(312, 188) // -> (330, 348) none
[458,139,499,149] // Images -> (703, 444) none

* * *

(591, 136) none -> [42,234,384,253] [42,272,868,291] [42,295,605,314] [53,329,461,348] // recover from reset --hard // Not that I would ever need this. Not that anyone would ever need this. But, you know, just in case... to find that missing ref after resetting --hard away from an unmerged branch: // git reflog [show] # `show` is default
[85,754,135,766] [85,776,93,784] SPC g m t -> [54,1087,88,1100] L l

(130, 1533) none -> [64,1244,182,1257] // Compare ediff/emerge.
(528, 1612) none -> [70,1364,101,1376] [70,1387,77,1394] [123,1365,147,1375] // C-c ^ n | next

PROBLEM STATEMENT - Within the material above, copy exactly the lines from the line that holds "[85,754,135,766] [85,776,93,784] SPC" up to and including the line that holds "(528, 1612) none".

RESULT -
[85,754,135,766] [85,776,93,784] SPC g m t -> [54,1087,88,1100] L l

(130, 1533) none -> [64,1244,182,1257] // Compare ediff/emerge.
(528, 1612) none -> [70,1364,101,1376] [70,1387,77,1394] [123,1365,147,1375] // C-c ^ n | next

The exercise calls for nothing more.